Colonel Houssong then shook his head.

“One morning a couple of wounded soldiers came and told us that the Communist army had already occupied the hospital compound for three hours but had been driven out again. Of my parents they knew nothing. When they told me that, I just picked up my little doll and ran out of the station. I ran like a maniac all the way. I did not hear the explosions or the bullets, I did not see the burning houses. I just ran, jumping over debris, broken furniture, and deep craters—many of them full with corpses.”

Lin flushed and her breasts heaved; her breath came in little gasps but she went on bravely. “I found our housekeeper standing at the gate of the hospital. I noticed immediately that he was wearing my father’s leather jacket, but I did not pay much attention to it. I was glad to see him alive and grasped his hand. “Huang, I am so glad to see you. Where are my parents? How are they? Please…”

He pulled away from me and acted so strangely cool, so hostile. But my thoughts were with my parents. “Please,” I cried, “where are they?” He pointed toward the main building. “You will find them in there,” he said and smiled. But his smile frightened me. I could not imagine what was wrong with him. I rushed toward the main building and as I entered I saw… I saw my father… in a pool of blood… When I fell on him, he was icy cold… then my mother… she lay in a nearby room with bullet holes in her breasts… and, and…” She could not continue. Her words faded into a stream of tears. Her frail body shook as she buried her face in her hands. Madame Houssong rushed to her and caught her in her arms, herself crying. Yvette was weeping too and the colonel covered his face, shaking his head slowly. “Don’t talk, cherie,” I heard Madame Houssong speak to Lin gently. “We have heard enough for tonight.”

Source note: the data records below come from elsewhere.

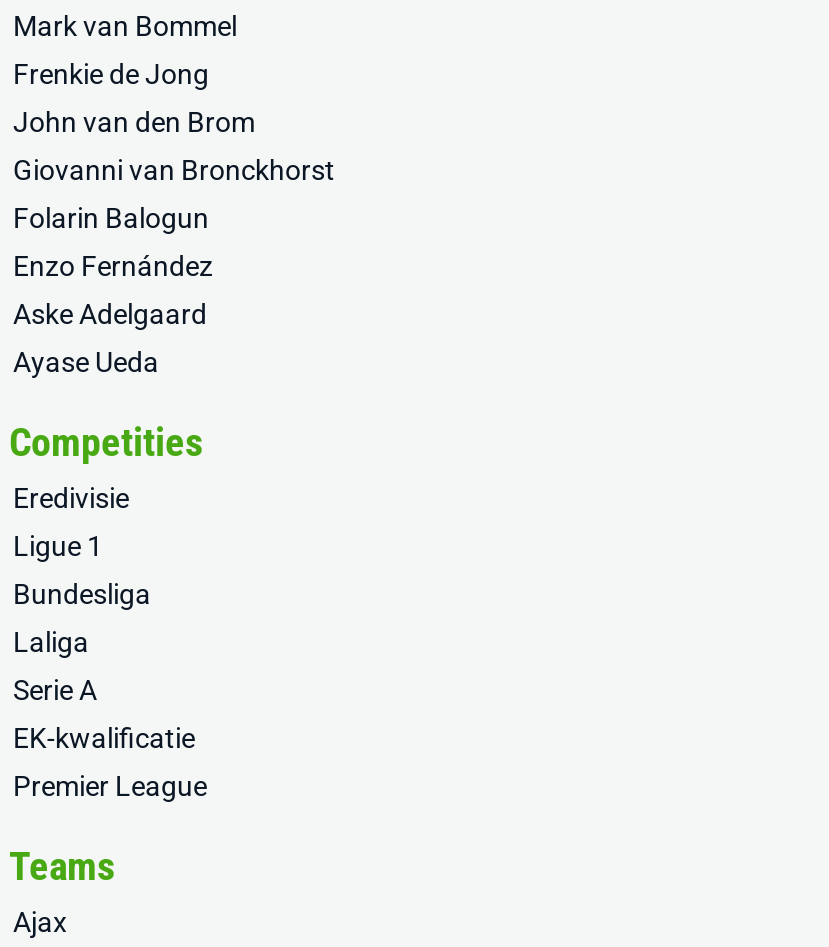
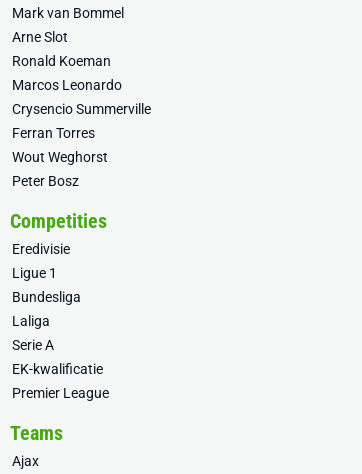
- Frenkie de Jong
+ Arne Slot

- John van den Brom
+ Ronald Koeman

- Giovanni van Bronckhorst
+ Marcos Leonardo

- Folarin Balogun
+ Crysencio Summerville

- Enzo Fernández
+ Ferran Torres

- Aske Adelgaard
+ Wout Weghorst

- Ayase Ueda
+ Peter Bosz
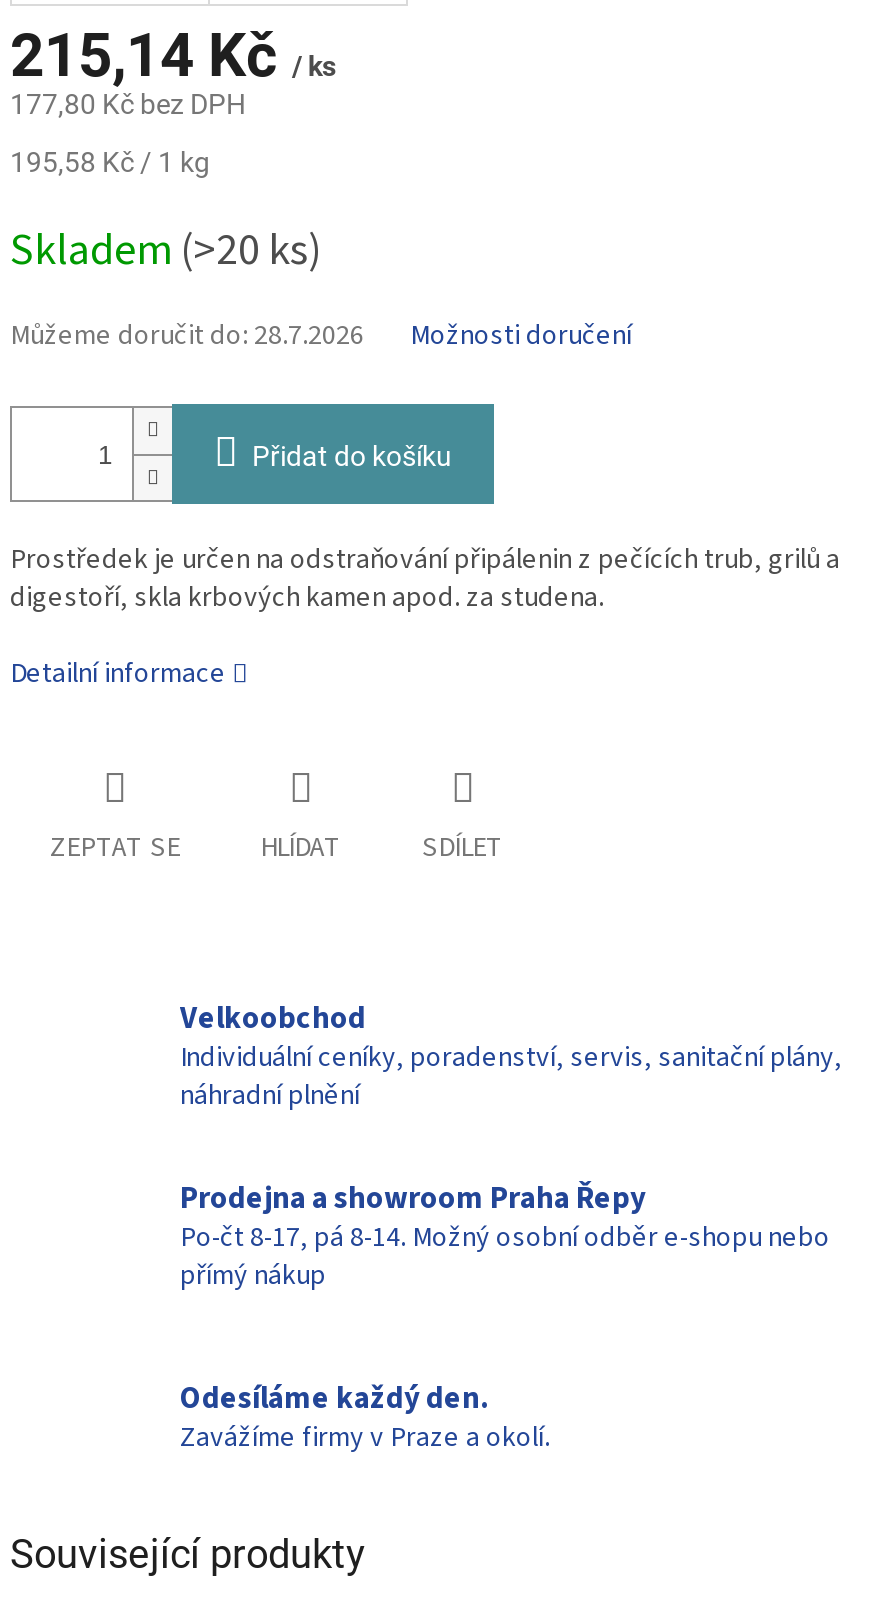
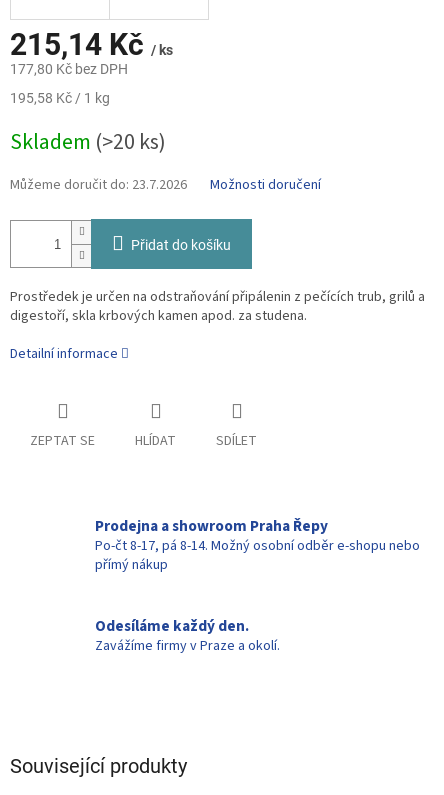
- Můžeme doručit do: 28.7.2026
+ Můžeme doručit do: 23.7.2026

- Velkoobchod
- Individuální ceníky, poradenství, servis, sanitační plány,
- náhradní plnění

moved up: Prodejna a showroom Praha Řepy | Po-čt 8-17, pá 8-14. Možný osobní odběr e-shopu nebo | přímý nákup | Odesíláme každý den. | Zavážíme firmy v Praze a okolí.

Lin, with her eyes closed, her tears rolling freely, grabbed Madame Houssong’s hand and pressed her face against it. “I must… I must tell. You are so good to me… I could never tell anyone how much I was hurt.”

Lin had to tell us the rest of her story. We could not stop her. She talked as if she wanted to cast away those tragic memories forever. “When I left the hospital, I saw Huang talking to some strange soldiers. They were the Communists. I still cannot imagine why he had turned so hostile. We were always good to him. When his son was ill, my father drove them all the way to Shanghai, to the hospital. We gave them food, clothes, toys for his children. But then I saw he was wearing a big red star—like the ones the Communists wore. I tried to run away but the soldiers caught me and… dragged me… into…”

She began to weep again. “I… I cannot tell you what they did to me… until I was pushed into a wagon with many other people… They took us to a camp, and we had to work in a brick factory three miles away. We walked there and back, every day. By the end of the year over a hundred of us had died. Our huts were cold and wet and the food was something we could chew and swallow but it was not food. They always told us that if we worked well we would be taken into better barracks in another camp with good food. We worked like animals to gain admittance to that other camp but they never moved us. We were taken out to bury people whom they had shot. There were thousands of people executed every week… Then one night a big storm came and the wind wrecked the watch towers and a part of the fence. I fled.”